» EXERCISE REQUIREMENTS: What is the number of lines in the data that hold the string "none"? Reply with that number only.

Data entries
'''

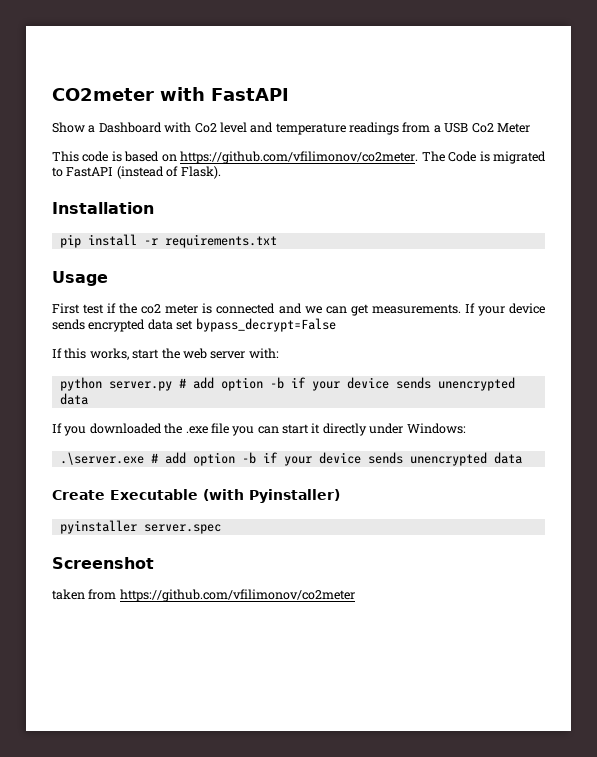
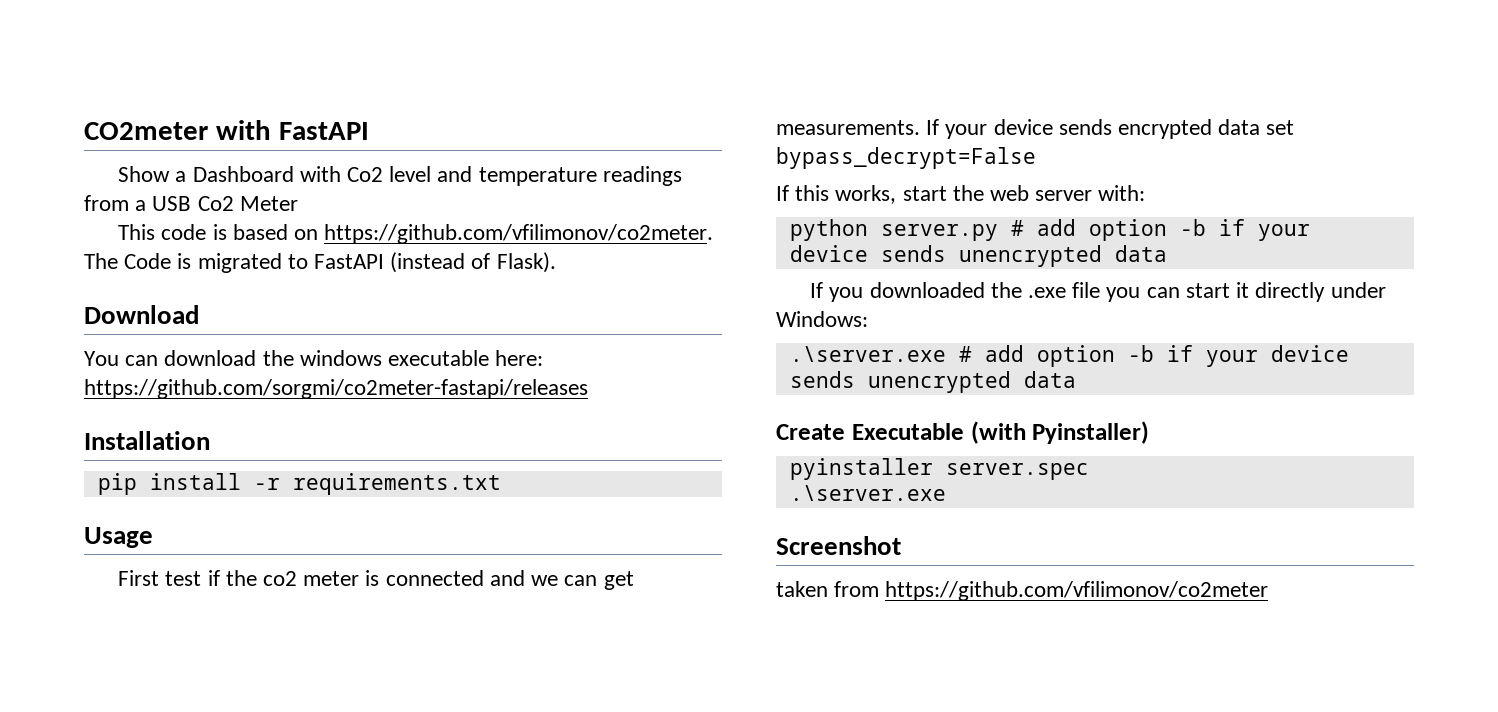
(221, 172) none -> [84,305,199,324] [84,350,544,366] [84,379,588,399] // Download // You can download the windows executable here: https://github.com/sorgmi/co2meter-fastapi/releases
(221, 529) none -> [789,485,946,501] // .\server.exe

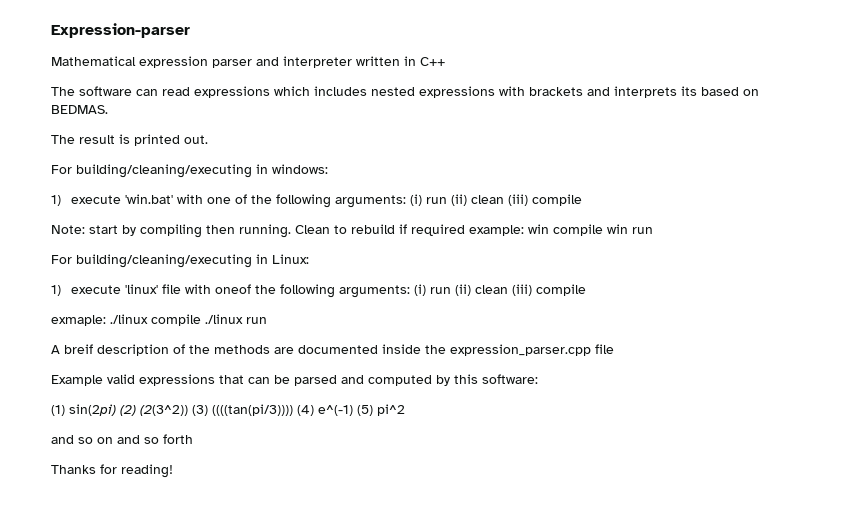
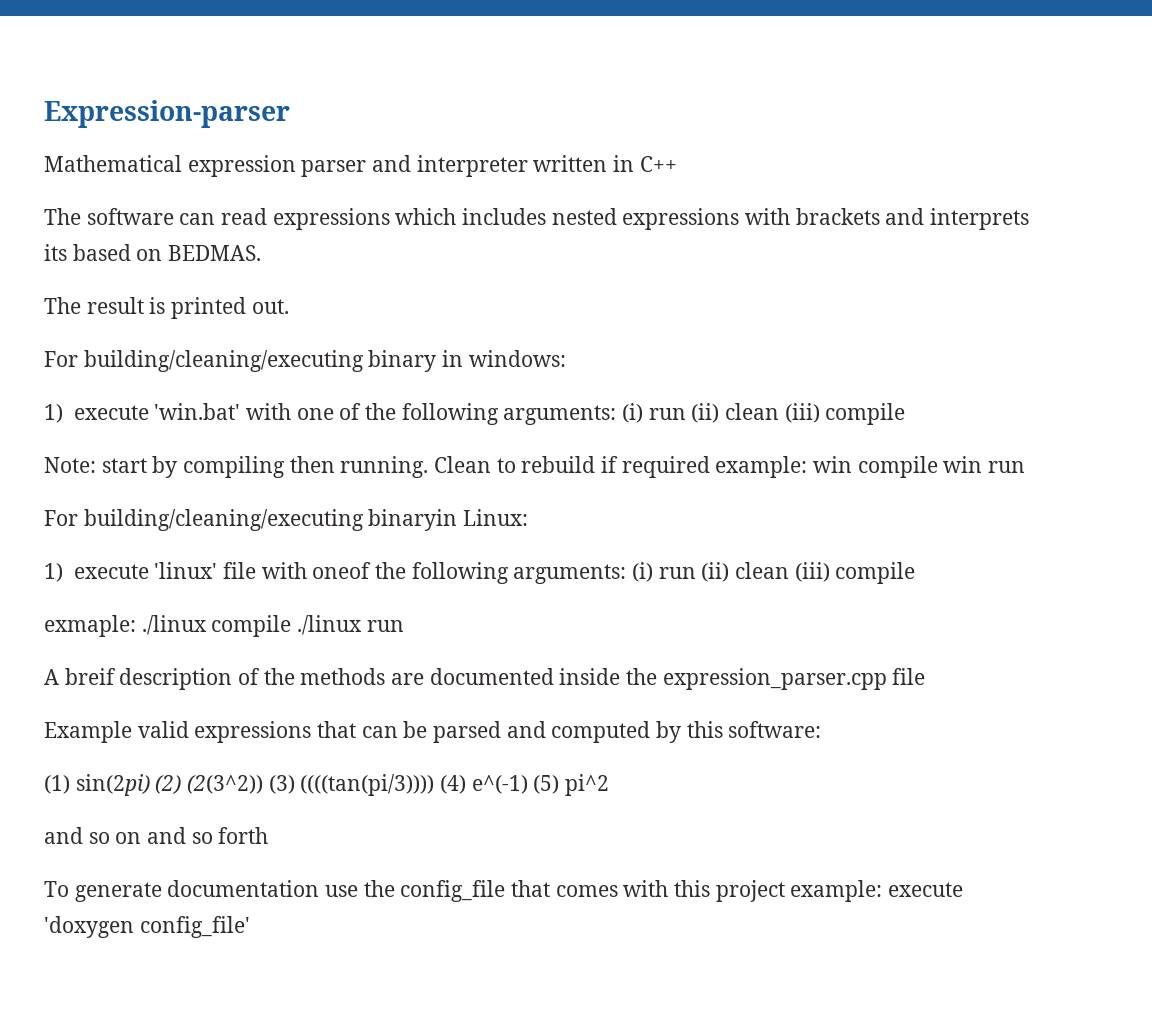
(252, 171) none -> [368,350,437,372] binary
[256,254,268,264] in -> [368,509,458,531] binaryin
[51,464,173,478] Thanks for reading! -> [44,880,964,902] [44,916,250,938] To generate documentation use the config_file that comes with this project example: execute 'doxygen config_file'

'''

» FINAL ANSWER: 3